### What to do
The expected output is the full set of entries, retyped verbatim, pictures excluded.

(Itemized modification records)
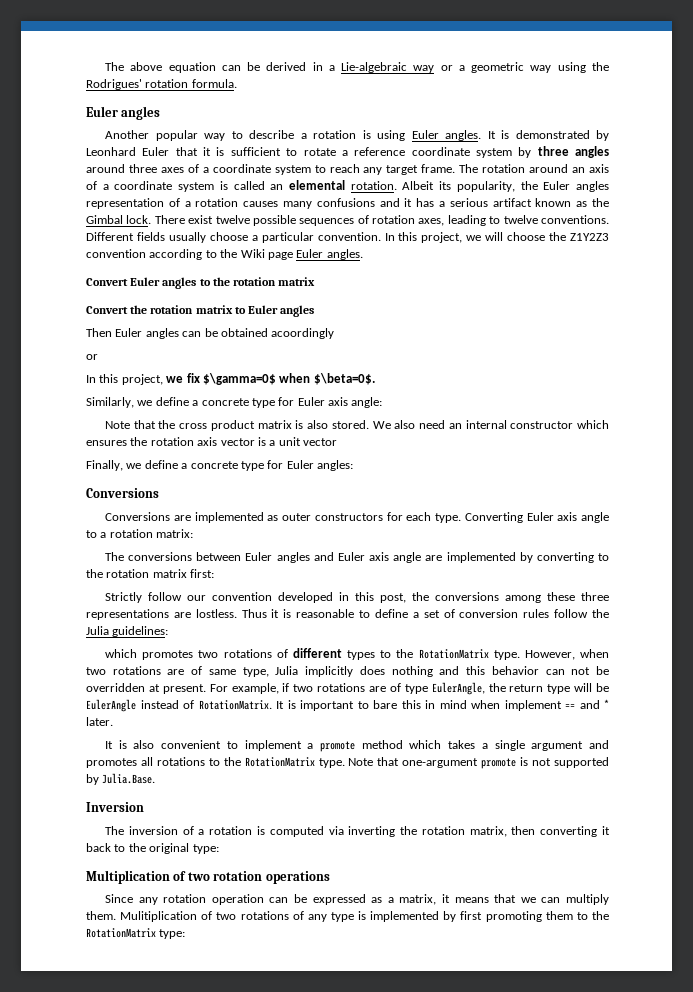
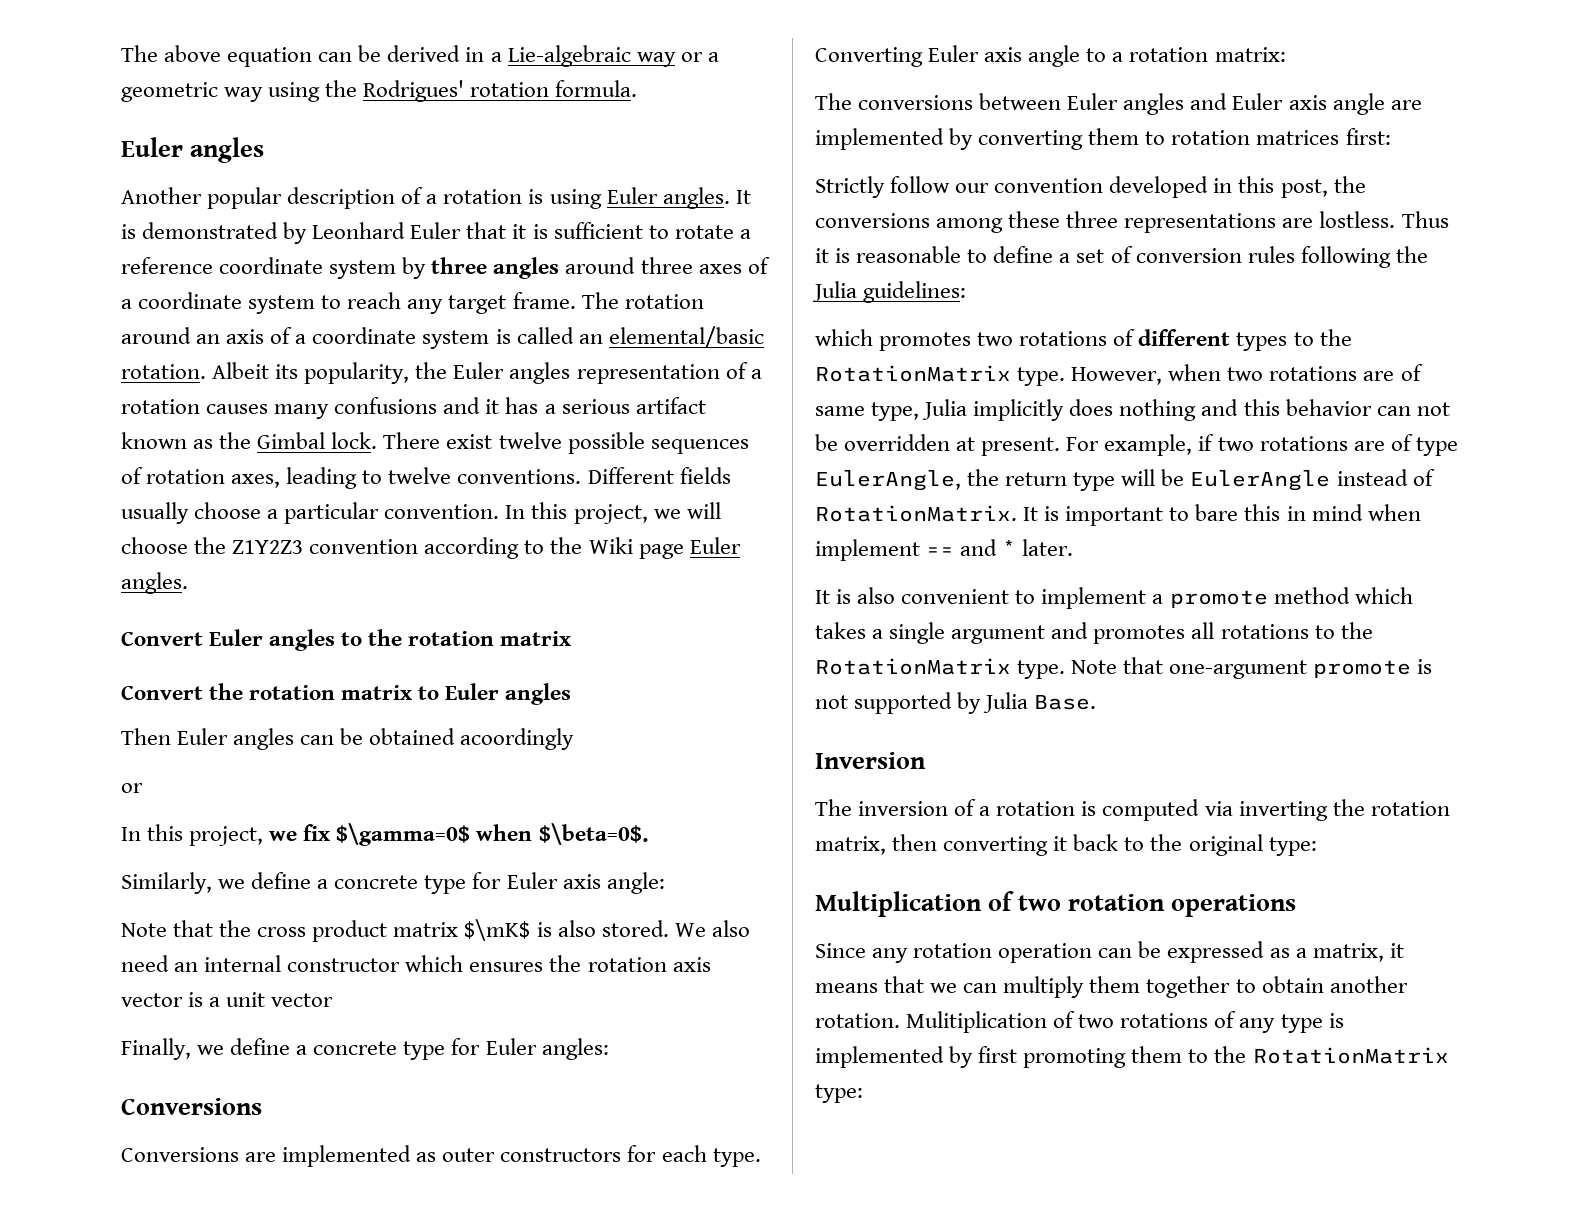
[204,130,295,141] way to describe -> [287,187,424,209] description of
[289,180,345,190] elemental -> [608,326,764,348] elemental/basic
(292, 424) none -> [464,919,531,941] $\mK$
[598,553,609,561] [86,569,187,578] to the rotation matrix -> [1088,128,1340,145] them to rotation matrices
[554,609,589,618] follow -> [1300,246,1391,268] following
[102,773,156,784] Julia.Base. -> [983,692,1097,713] Julia Base.
[86,911,116,920] them. -> [1089,976,1408,998] [815,1013,900,1028] them together to obtain another rotation.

### Solution to this task
[204,130,295,141] way to describe -> [287,187,424,209] description of
[289,180,345,190] elemental -> [608,326,764,348] elemental/basic
(292, 424) none -> [464,919,531,941] $\mK$
[598,553,609,561] [86,569,187,578] to the rotation matrix -> [1088,128,1340,145] them to rotation matrices
[554,609,589,618] follow -> [1300,246,1391,268] following
[102,773,156,784] Julia.Base. -> [983,692,1097,713] Julia Base.
[86,911,116,920] them. -> [1089,976,1408,998] [815,1013,900,1028] them together to obtain another rotation.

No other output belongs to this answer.